Ja definitiv! Ohne soziale Netzwerke oder eine Homepage könnte man ein solches Projekt wie eine One Man Band kaum Publik machen. Ohne YouTube zum Beispiel, könnte man es sich sparen Video Clips zu machen. Und ohne die anderen Sozialen Netzwerke wäre es wesentlich mühsamer, auf sich aufmerksam zu machen. Es ist ein super Mittel zum Zweck und ich habe keinen Greul dagegen. Aber abgesehen von den eigenen Belangen, sind soziale Netzwerke wahrhaftig gerade jetzt eine sehr geschätzte Methode, was von anderen Leuten mitzubekommen. Andererseits wird durch diese Medien und die Zugänglichkeit für Jedermann auch unglaublich viel Schrott Publik gemacht. Wenn man Informationen ausschließlich z.B. über Twitter mit maximal 280 Zeichen, oder sogenannten „Memes“, also Bildern mit kurz beschriebenen Sätzen oder Schlagwörtern bezieht, ist eine Verdummung vorprogrammiert. Daher sind Soziale Medien zu Recht stark diskutabel.
Wenn man so allein im Kämmerlein Musik macht, wie ändert sich der Blickwinkel auf die Punkszene, auf aktuelle Diskussionen wie zum Beispiel die Sexismus-im-Punk-Geschichte? Oder darf da eine Ein-Mann-Band nichts drüber sagen, denn die Quote wirst du wohl nicht erfüllen?
Es ändert sich nichts. Das ich alleine Musik mache, soll ja nicht bedeuten, dass ich mit niemanden mehr was zu tun haben möchte. Ich kapsel mich also nicht ab oder verkrieche mich. Ich freue mich genau wie alle anderen auch darauf, wenn man mal wieder auf Konzerte gehen kann. Ohne die Punk Rock Szene hätte ich musikalisch nicht viel reißen können. Punk Rock ist nach wie vor meine favorisierte Musikrichtung. Ich habe versucht, das auf dem FLOMB! Album widerzuspiegeln und ich habe auch vor, das weiterhin zu tun.

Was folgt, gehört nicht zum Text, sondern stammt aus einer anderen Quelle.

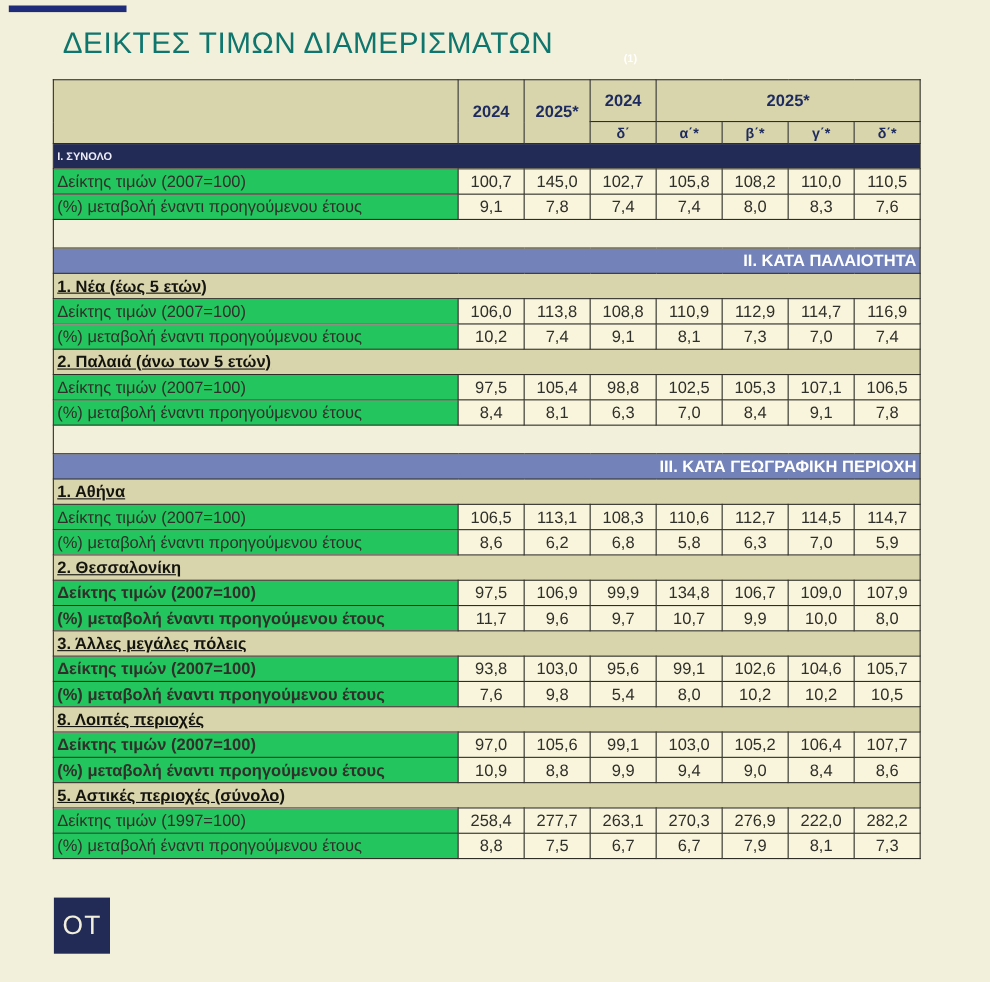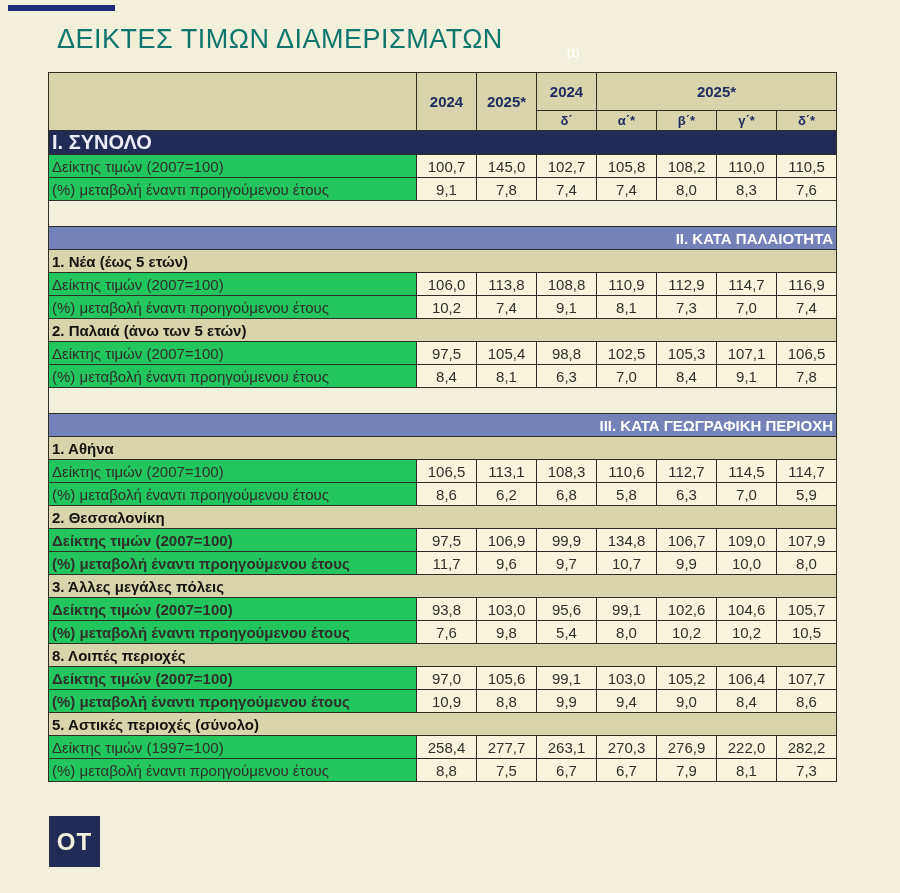"Ι. ΣΥΝΟΛΟ" td.section { font-size: 20px -> 10px }
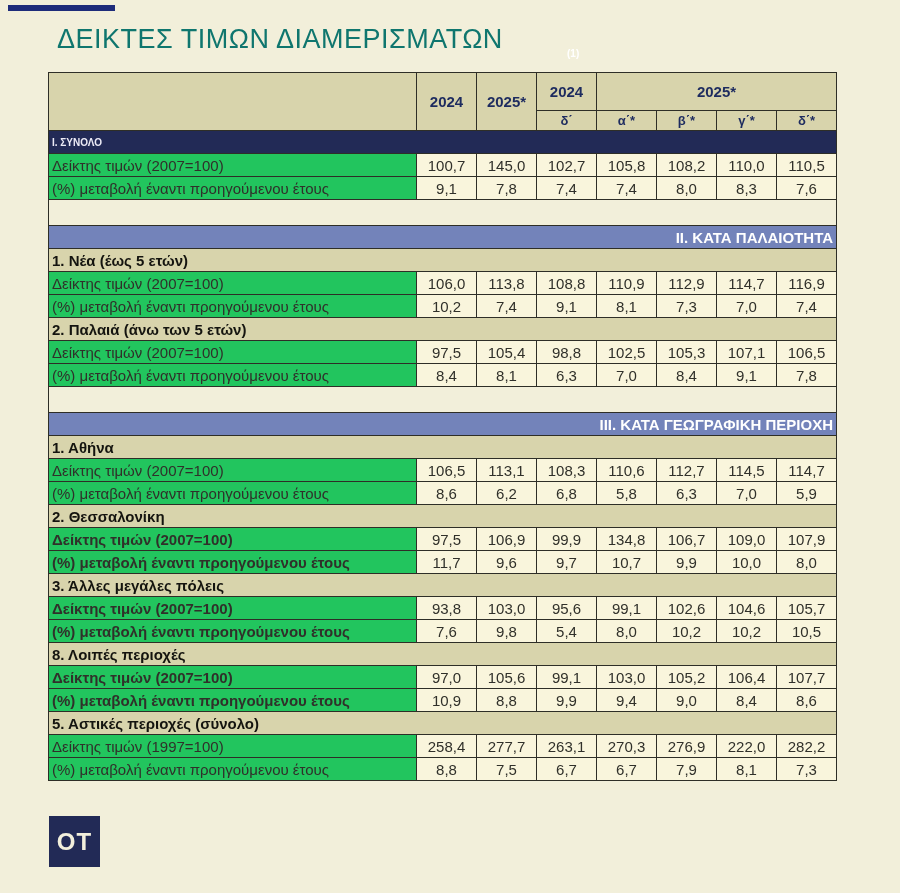"1. Νέα (έως 5 ετών)" td.sub { text-decoration: none -> underline }
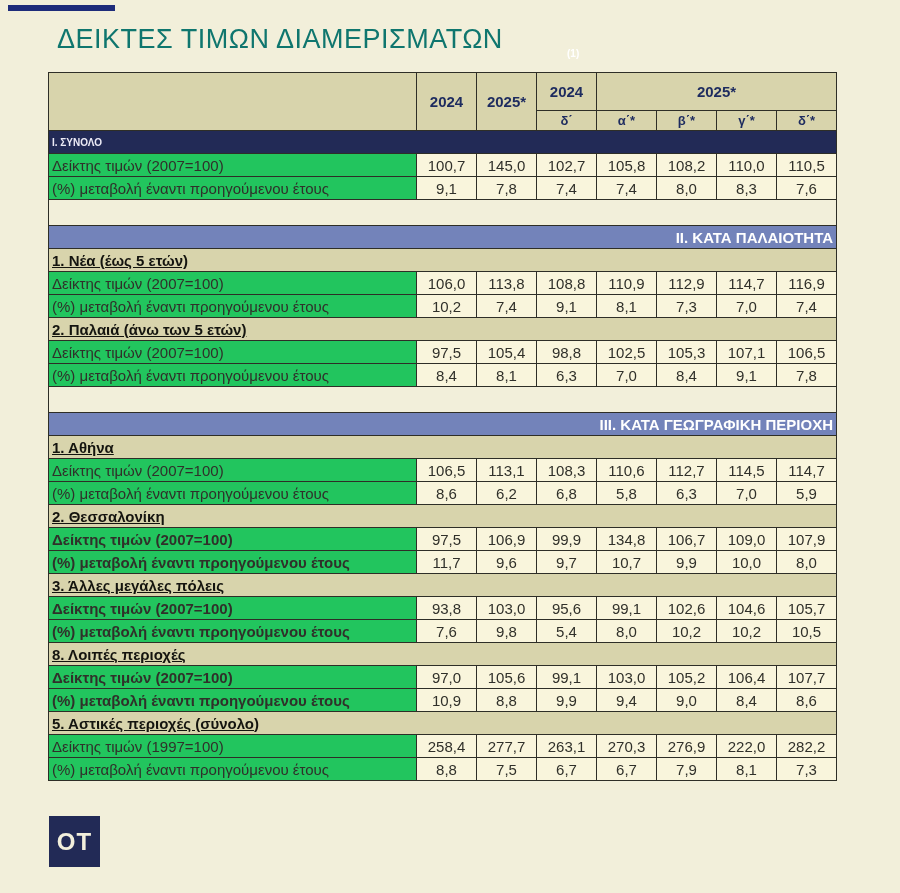"OT" .ot-logo { font-weight: bold -> normal }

Grundsätzlich bist du mit deinen Texten eher im Privaten und beobachtest die Welt mehr, denn sie zu bewerten. Aber wann ist dir das letzte Mal richtig die Hutschnur hochgegangen?
Einer muss ja die Welt im Auge behalten und Bescheid geben, was passt und was nicht. Aber ich bewerte durchaus und das nicht nur im positiven Sinne, wenn ich es mir hier erlauben darf, dir zu widersprechen. Da ich bevorzugt versuche, mich weitestgehend mit unbequemen Fakten und Tatsachen zu arrangieren, habe ich ein konkretes und aktuelles Hutschnurplatzen gerade nicht parat.